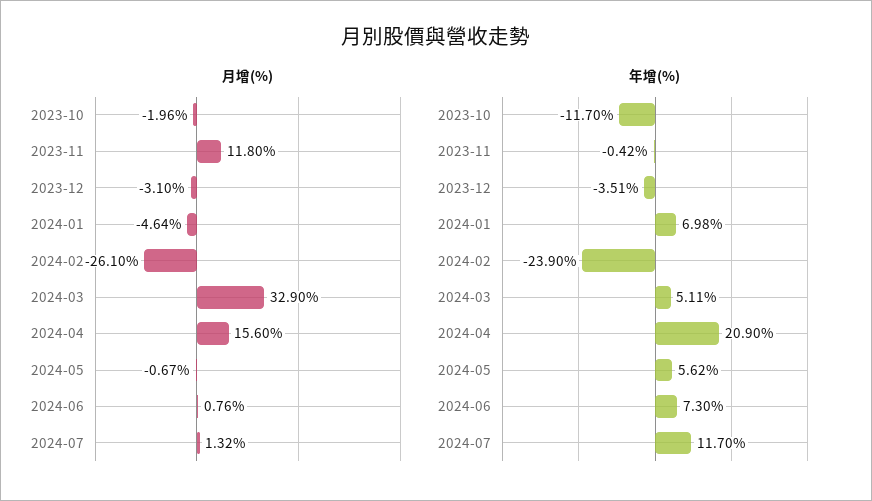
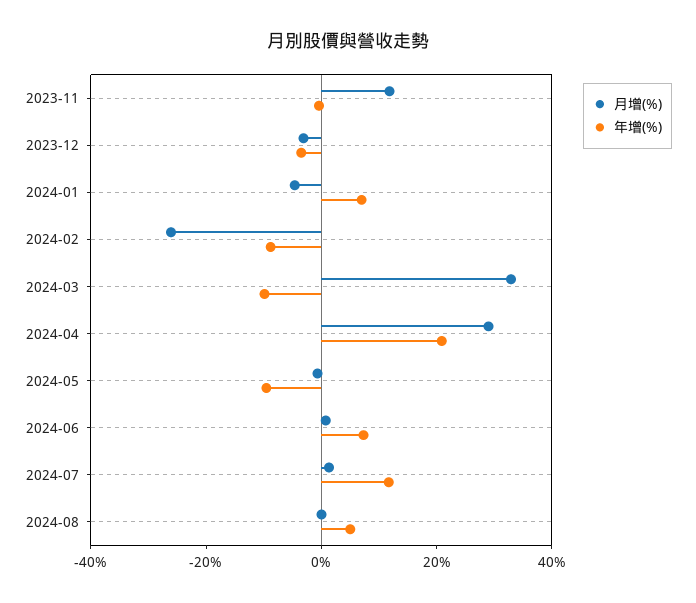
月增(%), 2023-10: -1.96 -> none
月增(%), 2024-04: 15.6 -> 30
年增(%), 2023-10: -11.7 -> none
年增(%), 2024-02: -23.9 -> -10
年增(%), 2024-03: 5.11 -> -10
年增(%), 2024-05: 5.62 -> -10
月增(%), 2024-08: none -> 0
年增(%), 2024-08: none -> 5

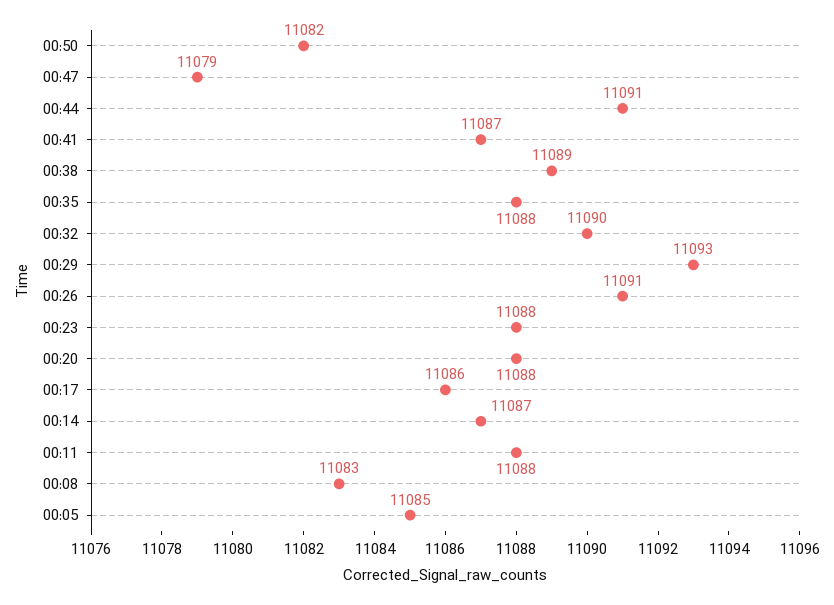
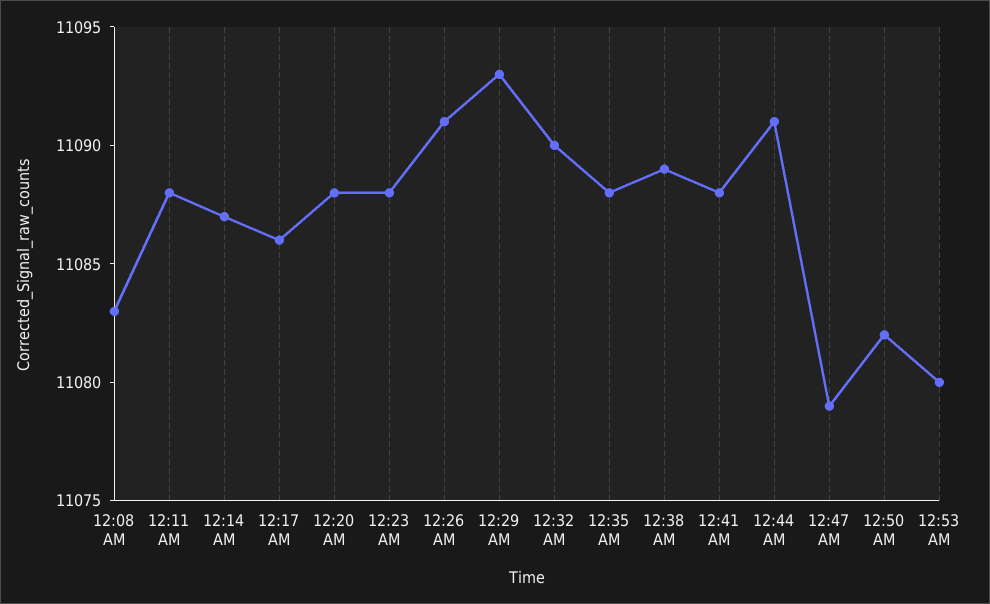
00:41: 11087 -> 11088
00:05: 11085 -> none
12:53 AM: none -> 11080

----

EXERCISE OBJECTIVE: For the string "none", show each line of the entries above where it occurs.

OUTPUT:
月增(%), 2023-10: -1.96 -> none
年增(%), 2023-10: -11.7 -> none
月增(%), 2024-08: none -> 0
年增(%), 2024-08: none -> 5
00:05: 11085 -> none
12:53 AM: none -> 11080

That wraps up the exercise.